I don’t know much about radio towers, but the microwave antennas are interesting. I know of a tower with them semi local (~50 miles) to me and thought it was quite unique looking having never seen them before.
It is very interesting to learn about and kinda wild to think what we used to do with them. Here is a website, with somewhat outdated, but still very relevant info on a lot if not all of the Long Lines sites. You can probably find the one close to you.
Long story short on them… AT&T and the Federal Gvmt were close as close could be. Back in the day (40s and up) there was no breakup of AT&T (1980s) and they were
THE telecommunications provider. AT&T transmitted a lot of US Military communications and data. Also you had mother AT&T with tons of resources, muscle and engineering behind it. Bell Labs, Western Electric, Long Lines, and the smaller regional Bells.
They wanted to have a system that could serve as not only additional capacity, but reliable if there was the threat of site/line/cabling/infrastructure loss during the Cold War from a target strike.
So they built hundreds of microwave relay tower sites that transmitted from site to site. Over time these transmitted tons of your long distance calls, and even a whole lot of network programming — ABC/NBC/CBS/etc.

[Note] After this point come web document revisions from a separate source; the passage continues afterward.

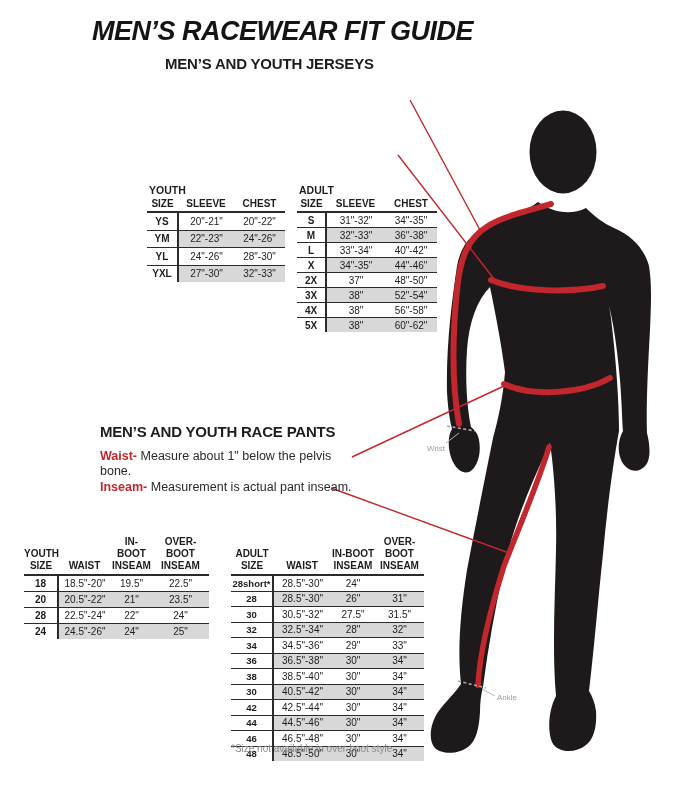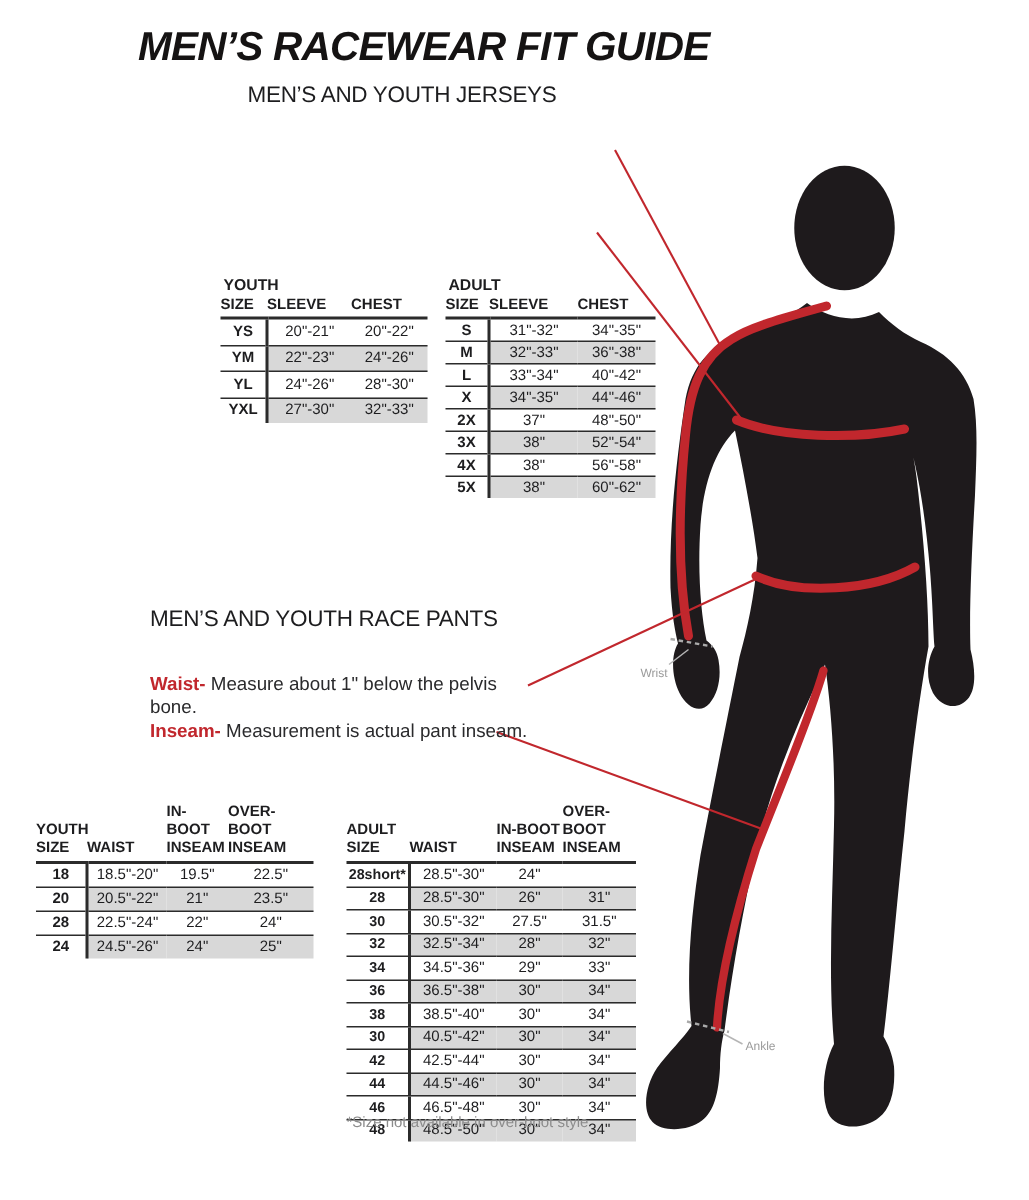"MEN’S AND YOUTH JERSEYS" .section-heading { font-weight: normal -> bold }
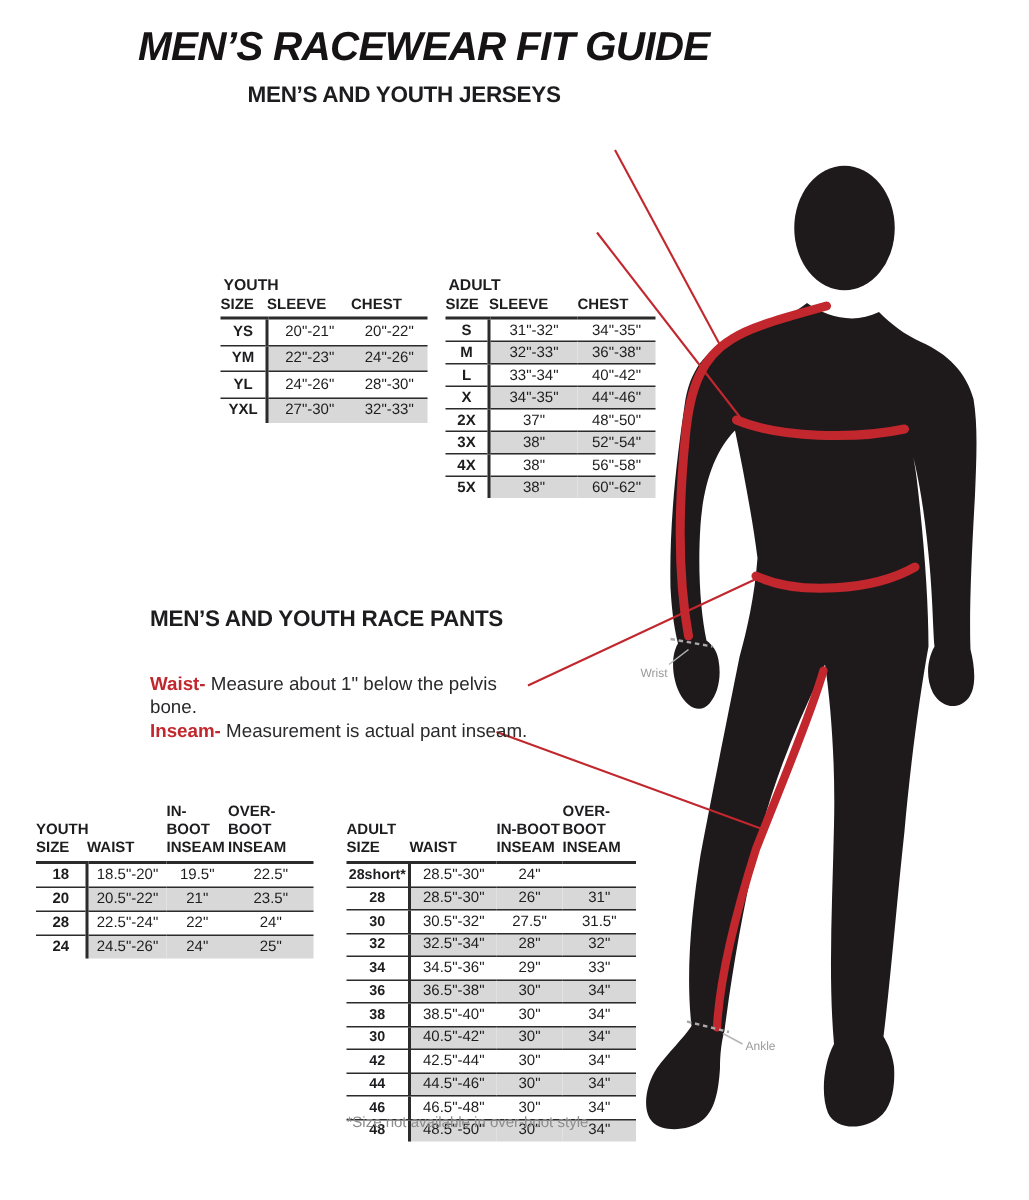"SIZE" table.fit-table th { text-align: left -> center }
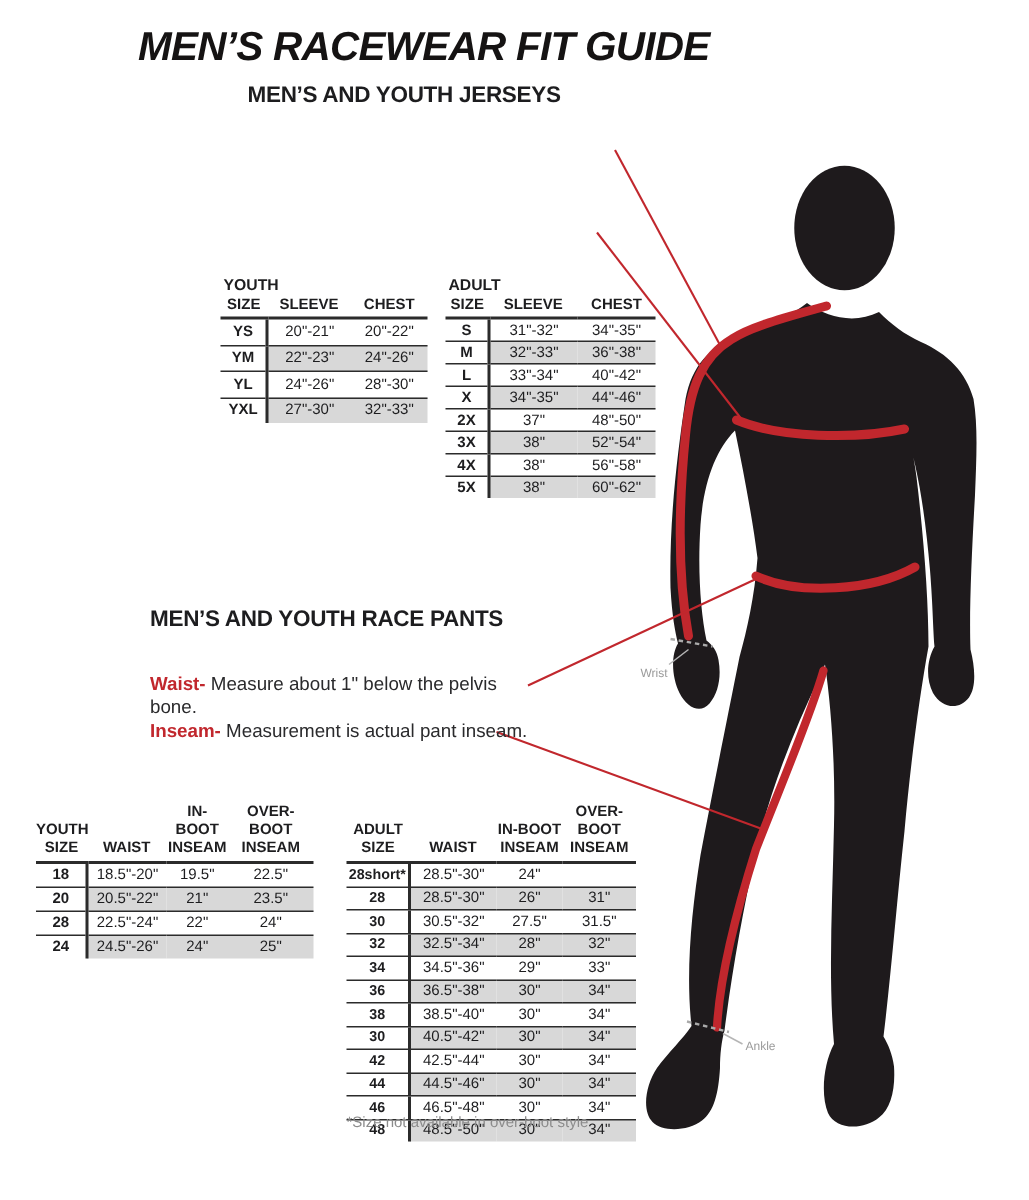"MEN’S AND YOUTH RACE PANTS" div.abs { top: 404px -> 423px }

There is something to be said for what at one time AT&T could accomplish being that large and having all of those resources under one roof. Of course being an IT professional I’m sure if they weren’t broken up the telco landscape would be miserable today and we’d have less innovation. But it is impressive to think on how fast a company could mobilize.
Now a days we have to wait days on days for Lumen to investigate why they edited BGP settings on a router at a neighboring businesses router that’s in our ring and why our Fiber’s been down for 2 weeks.